Retiring by Design’s strategy centers around understanding the owners that already live in a community, and why they chose to move in, says Ward. While the Princeton and Bethesda communities are similar in some respects, marketing for each must highlight what sets it apart.

The Fox Hill condo units were repriced in line with the Bethesda market. Each unit was reviewed to determine “appropriate pricing,” which ended up being an average 30% lower than original pricing. When Fox Hill opened, the residential units ranged between about $495,000 to $1.6 million. Now, they’re priced between about $350,000 to $1 million.

With new pricing in place, Retiring by Design and Sims are launching a marketing strategy that better represents and captures the community’s target audience.

Now that the economy is improving, some communities are making the mistake of using the same marketing strategies employed before the downturn.

“They think it will work again, but it won’t because the consumer has changed,” Ward says. “Manpower is one of the biggest requirements. You’ll see communities trying to sell 200 units of independent living with one person, which would be fine if all they were doing is responding to inquiries.”

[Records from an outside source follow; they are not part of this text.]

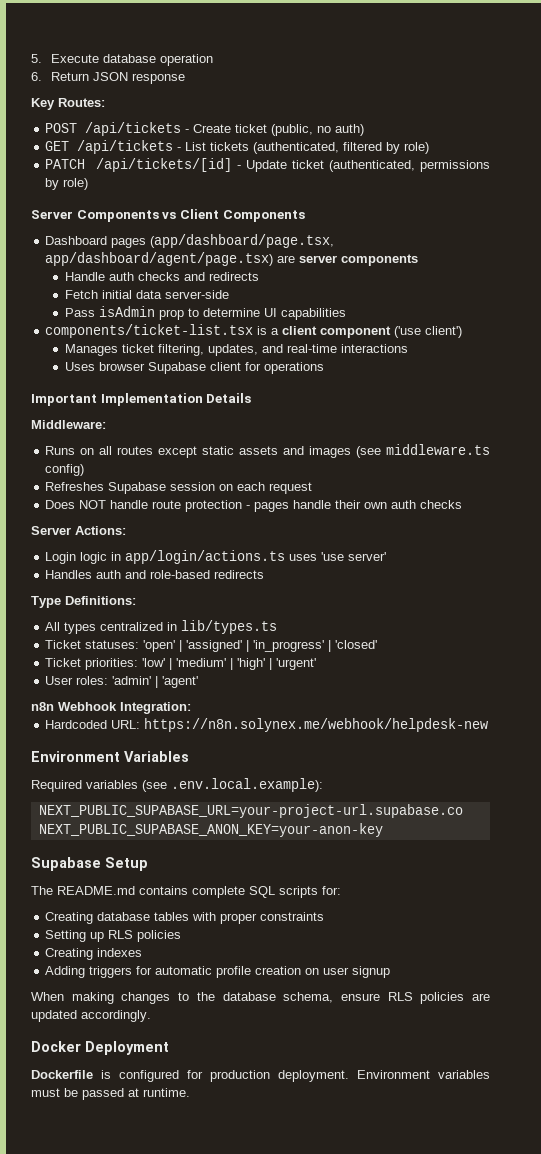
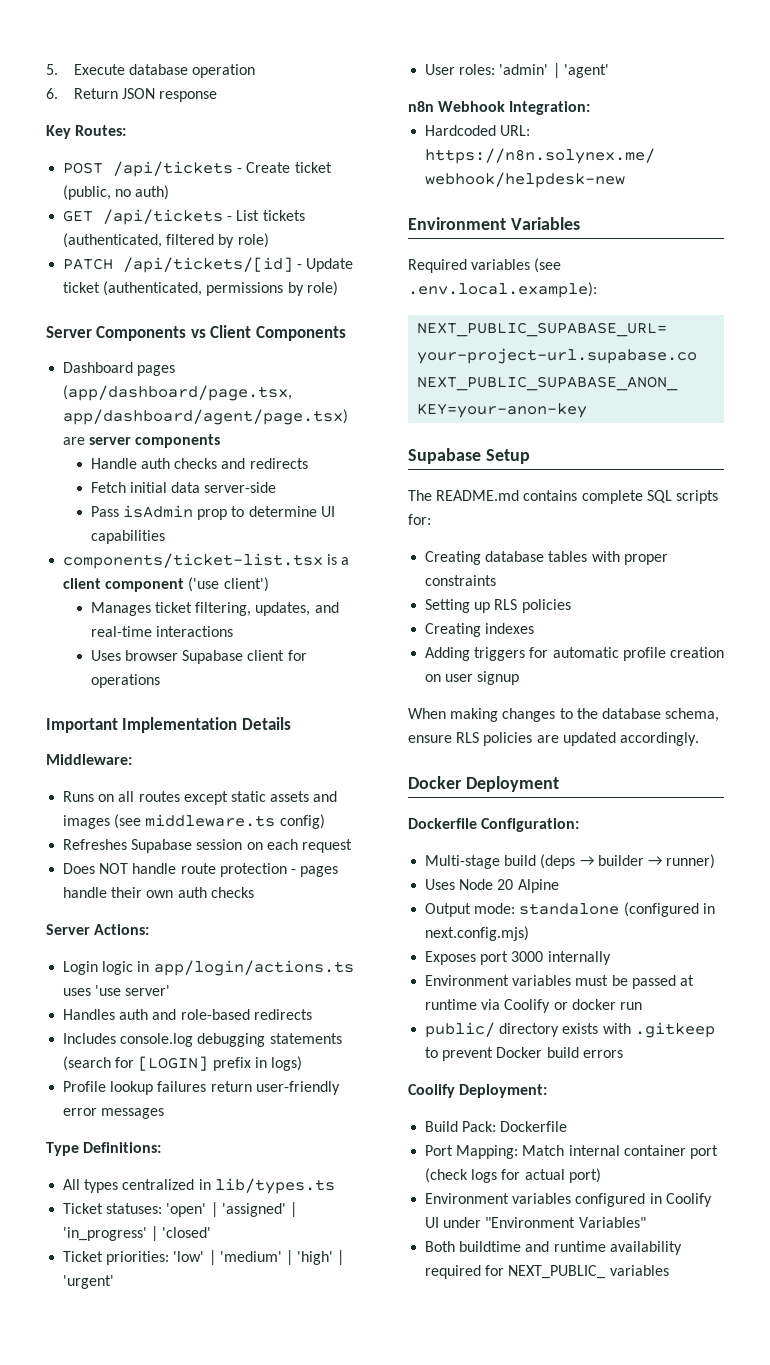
+ Includes console.log debugging statements (search for [LOGIN] prefix in logs)
+ Profile lookup failures return user-friendly error messages
- Dockerfile is configured for production deployment. Environment variables must be passed at runtime.
+ Dockerfile Configuration:
+ Multi-stage build (deps → builder → runner)
+ Uses Node 20 Alpine
+ Output mode: standalone (configured in next.config.mjs)
+ Exposes port 3000 internally
+ Environment variables must be passed at runtime via Coolify or docker run
+ public/ directory exists with .gitkeep to prevent Docker build errors
+ Coolify Deployment:
+ Build Pack: Dockerfile
+ Port Mapping: Match internal container port (check logs for actual port)
+ Environment variables configured in Coolify UI under "Environment Variables"
+ Both buildtime and runtime availability required for NEXT_PUBLIC_ variables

But waiting around for inquiries isn’t enough to relaunch a high-end community, and attacking the growing “I’m not ready yet” market these days, according to Ward, requires substantially more time and manpower. Pre-2008, it took an average of 20-25 “touches” per sale of an independent living unit in a CCRC, equating to about 20 hours per sale. Now, that number is between 40 and 45 contacts per sale, averaging about 40 hours, according to Ward.

“The market for this product has changed—not just because of the economy, but also because the Internet has become a source of education,” Ward says. “People have more choices than ever before. The consumer has changed, therefore the sales process has changed.”

Ed. note: A previous version of this article incorrectly identified Ms. Ward’s company as “By Design Solutions” instead of “Retiring by Design.”